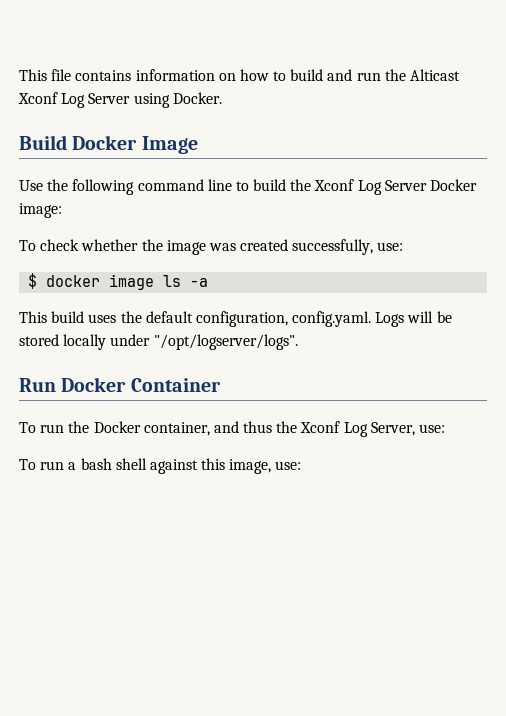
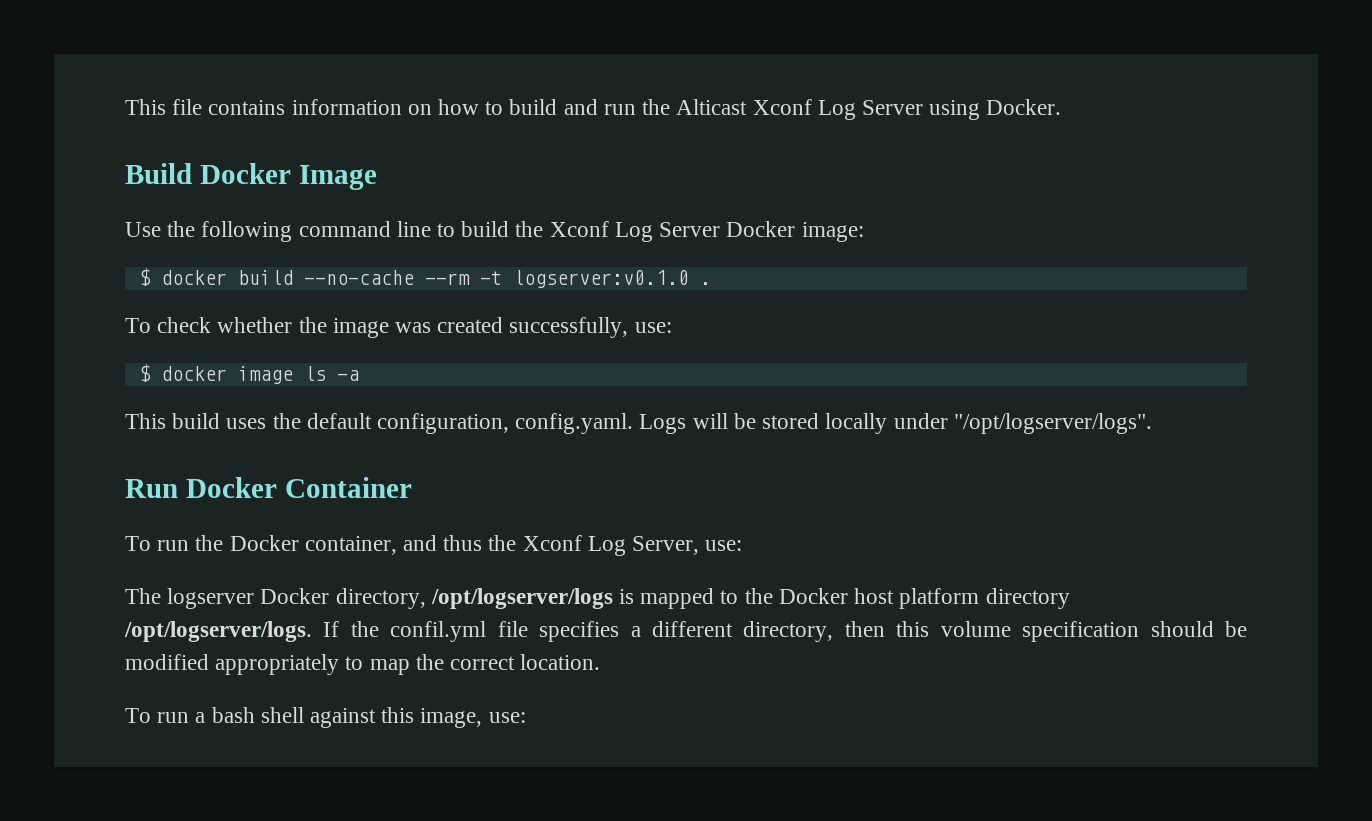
(62, 210) none -> [138,268,711,288] // $ docker build --no-cache --rm -t logserver:v0.1.0 .
(446, 428) none -> [125,588,1070,609] [124,621,1247,642] [125,654,601,675] // The logserver Docker directory, /opt/logserver/logs is mapped to the Docker host platform directory /opt/logserver/logs. If the confil.yml file specifies a different directory, then this volume specification should be modified appropriately to map the correct location.

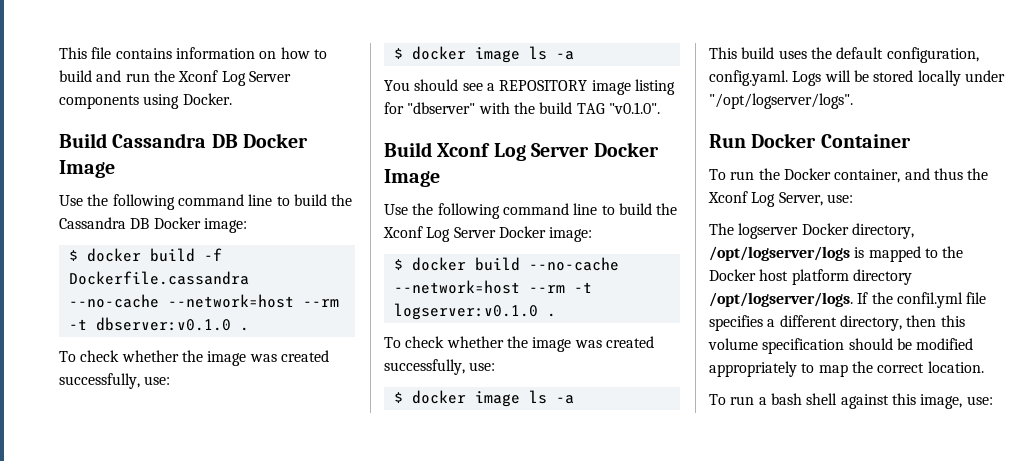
[676,99,923,120] Alticast Xconf Log Server -> [178,70,291,86] [59,95,139,109] Xconf Log Server components
(192, 173) none -> [112,133,309,148] [59,160,115,178] [59,194,353,210] [59,217,247,233] [68,248,222,262] [68,271,249,285] [68,294,339,308] [68,317,249,331] [59,350,329,366] [59,373,171,389] [393,46,574,63] [384,79,675,95] [384,102,660,114] [384,142,590,161] Cassandra DB Docker Image // Use the following command line to build the Cassandra DB Docker image: // $ docker build -f Dockerfile.cassandra --no-cache --network=host --rm -t dbserver:v0.1.0 . // To check whether the image was created successfully, use: // $ docker image ls -a // You should see a REPOSITORY image listing for "dbserver" with the build TAG "v0.1.0". // Build Xconf Log Server
(414, 277) none -> [393,280,520,294] --network=host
·····
What is needed. Copy out all the data exactly. No images belong in the copy.

Solution for this exercise.
(62, 210) none -> [138,268,711,288] // $ docker build --no-cache --rm -t logserver:v0.1.0 .
(446, 428) none -> [125,588,1070,609] [124,621,1247,642] [125,654,601,675] // The logserver Docker directory, /opt/logserver/logs is mapped to the Docker host platform directory /opt/logserver/logs. If the confil.yml file specifies a different directory, then this volume specification should be modified appropriately to map the correct location.

[676,99,923,120] Alticast Xconf Log Server -> [178,70,291,86] [59,95,139,109] Xconf Log Server components
(192, 173) none -> [112,133,309,148] [59,160,115,178] [59,194,353,210] [59,217,247,233] [68,248,222,262] [68,271,249,285] [68,294,339,308] [68,317,249,331] [59,350,329,366] [59,373,171,389] [393,46,574,63] [384,79,675,95] [384,102,660,114] [384,142,590,161] Cassandra DB Docker Image // Use the following command line to build the Cassandra DB Docker image: // $ docker build -f Dockerfile.cassandra --no-cache --network=host --rm -t dbserver:v0.1.0 . // To check whether the image was created successfully, use: // $ docker image ls -a // You should see a REPOSITORY image listing for "dbserver" with the build TAG "v0.1.0". // Build Xconf Log Server
(414, 277) none -> [393,280,520,294] --network=host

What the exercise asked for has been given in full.